Iris Pang, the economist for Greater China at ING, notes that falling by 9.9%YoY in October after a 5.3% contraction in the previous month, China's headline industrial profit numbers look scary.
- "It is the worst year-on-year growth since the data release began in 2011. It hints that manufacturers have been suffering a lot. But the details paint a different picture, some industries are earning big profits.
- Trade-related manufacturers have suffered from the trade war. Not surprisingly, their profits have been heavily squeezed.
- As we expect the trade war will continue even if there is a 'Phase 1' deal, these industries will continue to suffer from shrinking profits.

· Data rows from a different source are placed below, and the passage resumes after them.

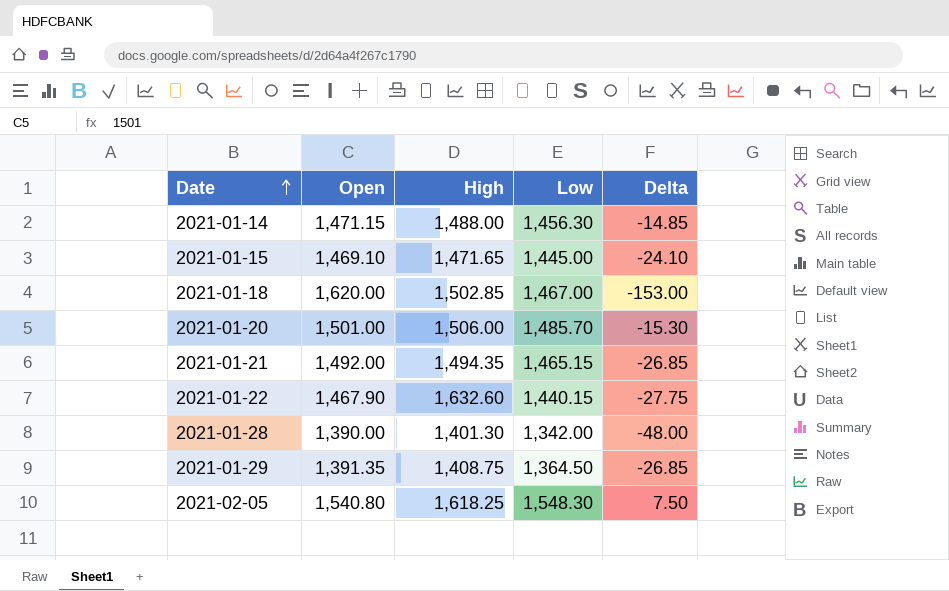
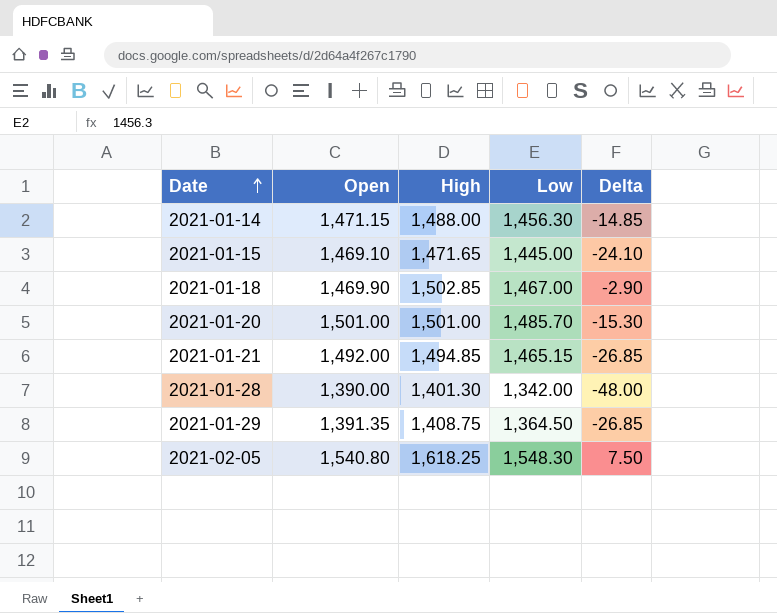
row 2021-01-22: 1,467.90 | 1,632.60 | 1,440.15 | -27.75 -> none
2021-01-18 | Open: 1,620.00 -> 1,469.90
2021-01-18 | Delta: -153.00 -> -2.90
2021-01-20 | High: 1,506.00 -> 1,501.00
2021-01-21 | High: 1,494.35 -> 1,494.85

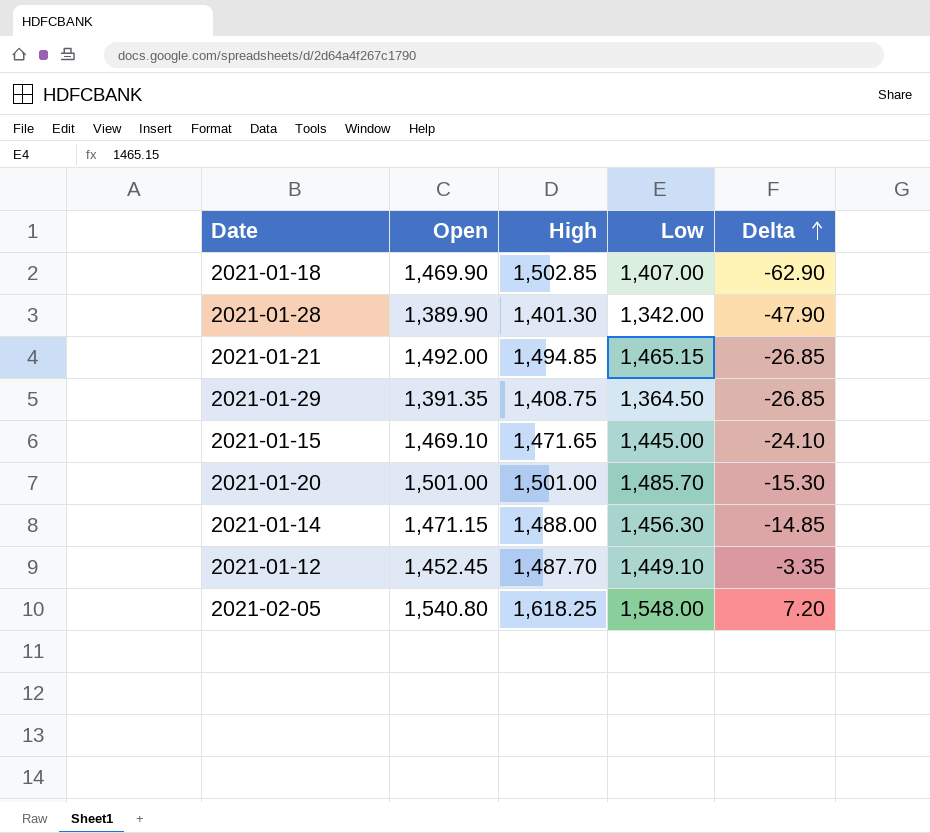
row order: Date ascending -> Delta ascending
2021-01-18 | Low: 1,467.00 -> 1,407.00
2021-01-18 | Delta: -2.90 -> -62.90
2021-01-28 | Open: 1,390.00 -> 1,389.90
2021-01-28 | Delta: -48.00 -> -47.90
row 2021-01-12: none -> 1,452.45 | 1,487.70 | 1,449.10 | -3.35
2021-02-05 | Low: 1,548.30 -> 1,548.00
2021-02-05 | Delta: 7.50 -> 7.20

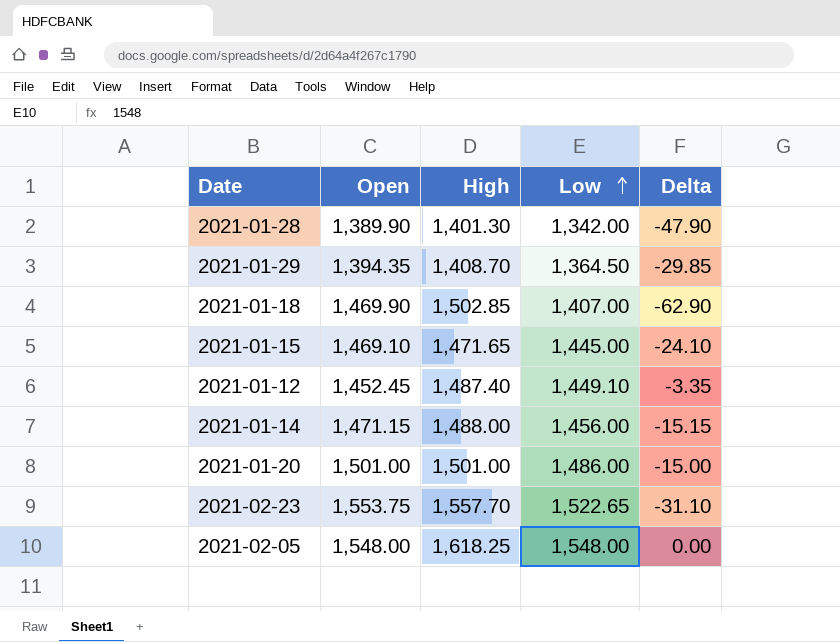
row order: Delta ascending -> Low ascending
row 2021-01-21: 1,492.00 | 1,494.85 | 1,465.15 | -26.85 -> none
2021-01-29 | Open: 1,391.35 -> 1,394.35
2021-01-29 | High: 1,408.75 -> 1,408.70
2021-01-29 | Delta: -26.85 -> -29.85
2021-01-12 | High: 1,487.70 -> 1,487.40
2021-01-14 | Low: 1,456.30 -> 1,456.00
2021-01-14 | Delta: -14.85 -> -15.15
2021-01-20 | Low: 1,485.70 -> 1,486.00
2021-01-20 | Delta: -15.30 -> -15.00
row 2021-02-23: none -> 1,553.75 | 1,557.70 | 1,522.65 | -31.10
2021-02-05 | Open: 1,540.80 -> 1,548.00
2021-02-05 | Delta: 7.20 -> 0.00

- The degree of damage depends a lot on whether there will be a tariff rollback. Not only that, such a rollback could alleviate the burden shared by Chinese exporters and manufacturers. US consumers too would share less of the tariff burden and would recover some of the lost consumption demand.
- This divergence of profitability among different industries will remain until there are big improvements in the trade negotiations. And we will gauge this on the degree of tariff rollbacks.
- If those are significant, for instance taking us back to the situation in May 2019, then exporters should be able to win more export orders and trade-related manufacturing activities will obviously increase. At the same time, the government can slow down the pace of infrastructure investment.
- That could significantly paint a completely different picture regarding industrial profitiablity. However, it is too early to make such a call. And I'm afraid we remain sceptical about the prospects of any significant progress on tariff rollbacks."